Multi-Site Domain (MSD), introduced in DCNM 11.0(1) release, is a multifabric container that is created to manage multiple member fabrics. It is a single point of control for a definition of overlay networks and Virtual Routing and Forwarding (VRF) that are shared across member fabrics.
Note: This document does not describe the details with respect to the functions/properties of each tab within DCNM. Please see References at the end which does cover detailed explanations.
Cisco recommends that you have knowledge of these topics:
vCenter/UCS to deploy DCNM Virtual Machine
Familiarity with NX-OS and Nexus 9000s
Nexus 9000s ToRs, EoRs connected in a Leaf/Spine fashion
The information in this document is based on the following software and hardware:
The information in this document was created from the devices in a specific lab environment. All of the devices used in this document started with a cleared (default) configuration. If your network is live, ensure that you understand the potential impact of any command.

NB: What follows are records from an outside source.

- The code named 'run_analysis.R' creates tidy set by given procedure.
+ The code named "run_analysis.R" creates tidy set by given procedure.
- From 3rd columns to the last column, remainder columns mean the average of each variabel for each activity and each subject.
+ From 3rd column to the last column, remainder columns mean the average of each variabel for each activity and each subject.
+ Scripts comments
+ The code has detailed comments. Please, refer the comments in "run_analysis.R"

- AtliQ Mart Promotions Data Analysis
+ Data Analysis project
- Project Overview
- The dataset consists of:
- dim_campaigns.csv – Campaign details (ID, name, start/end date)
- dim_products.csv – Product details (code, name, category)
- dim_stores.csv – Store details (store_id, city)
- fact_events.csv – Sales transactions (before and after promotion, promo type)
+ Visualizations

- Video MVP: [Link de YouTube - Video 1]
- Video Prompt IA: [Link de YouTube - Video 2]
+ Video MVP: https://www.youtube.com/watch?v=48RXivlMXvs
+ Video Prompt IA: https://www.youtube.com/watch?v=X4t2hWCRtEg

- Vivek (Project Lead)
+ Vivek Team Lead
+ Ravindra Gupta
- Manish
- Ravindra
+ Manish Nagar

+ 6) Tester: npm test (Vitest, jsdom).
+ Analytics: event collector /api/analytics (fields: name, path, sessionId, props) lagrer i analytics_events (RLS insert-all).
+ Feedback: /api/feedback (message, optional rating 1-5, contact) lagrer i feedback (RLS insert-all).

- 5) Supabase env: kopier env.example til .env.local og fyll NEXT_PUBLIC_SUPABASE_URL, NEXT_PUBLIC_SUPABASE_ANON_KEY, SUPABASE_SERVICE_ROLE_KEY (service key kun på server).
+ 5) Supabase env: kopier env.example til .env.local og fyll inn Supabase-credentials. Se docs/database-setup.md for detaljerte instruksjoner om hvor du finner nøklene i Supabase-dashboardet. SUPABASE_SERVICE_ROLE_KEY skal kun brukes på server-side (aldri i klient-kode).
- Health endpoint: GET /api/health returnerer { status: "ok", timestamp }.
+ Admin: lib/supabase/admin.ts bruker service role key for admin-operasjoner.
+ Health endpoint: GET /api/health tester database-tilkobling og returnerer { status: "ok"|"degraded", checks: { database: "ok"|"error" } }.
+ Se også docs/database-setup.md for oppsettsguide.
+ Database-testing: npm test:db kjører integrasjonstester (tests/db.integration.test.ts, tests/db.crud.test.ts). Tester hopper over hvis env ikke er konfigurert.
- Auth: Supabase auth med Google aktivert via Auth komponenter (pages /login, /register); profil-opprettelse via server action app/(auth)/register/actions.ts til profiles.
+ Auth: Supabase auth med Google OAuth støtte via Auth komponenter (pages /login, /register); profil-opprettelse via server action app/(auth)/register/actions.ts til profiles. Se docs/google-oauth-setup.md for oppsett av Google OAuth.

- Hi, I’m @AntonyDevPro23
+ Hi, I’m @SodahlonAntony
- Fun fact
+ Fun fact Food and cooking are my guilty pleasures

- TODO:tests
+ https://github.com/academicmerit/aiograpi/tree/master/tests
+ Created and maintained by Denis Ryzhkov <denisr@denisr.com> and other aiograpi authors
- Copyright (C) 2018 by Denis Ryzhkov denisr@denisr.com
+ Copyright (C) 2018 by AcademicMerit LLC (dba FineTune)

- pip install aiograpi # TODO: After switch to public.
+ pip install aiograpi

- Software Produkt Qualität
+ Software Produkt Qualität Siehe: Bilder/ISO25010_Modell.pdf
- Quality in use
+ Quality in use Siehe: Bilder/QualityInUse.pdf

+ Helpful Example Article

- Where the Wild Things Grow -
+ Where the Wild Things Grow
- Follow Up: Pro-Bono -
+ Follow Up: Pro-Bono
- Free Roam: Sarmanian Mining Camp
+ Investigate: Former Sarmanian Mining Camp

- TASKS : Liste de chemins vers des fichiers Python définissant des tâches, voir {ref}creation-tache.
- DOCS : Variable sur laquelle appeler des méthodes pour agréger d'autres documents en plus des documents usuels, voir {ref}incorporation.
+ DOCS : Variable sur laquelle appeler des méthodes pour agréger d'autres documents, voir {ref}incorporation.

Step 1. Under vCenter, deploy Open Virtualization Format (OVF) Template in the server/host of your choice, as shown in the image.
Step 2. Once Completed, start your DCNM VM, as shown here.
Step 3. Launch web console, once in console, you should see these prompt (IP differs as this is specific to your environment and your configuration):
Step 4. Head to https://<your IP>:2443 (This is the IP you configured earlier during the OVA deployment) and click on Get Started. In this example, a Fresh installation is covered.
Step 5. Once you’ve configured the admin password, you must select the type of fabric you would like to install. Select between LAN or FAB as each type has a different purpose so be sure to understand and choose correctly. For this example, the LAN Fabric is used, it is for most VXLAN-EVPN Deployments.
Step 6. Follow the installer’s prompts with your network’s DNS, Network Time Protocol (NTP) server, DCNM hostname, etc.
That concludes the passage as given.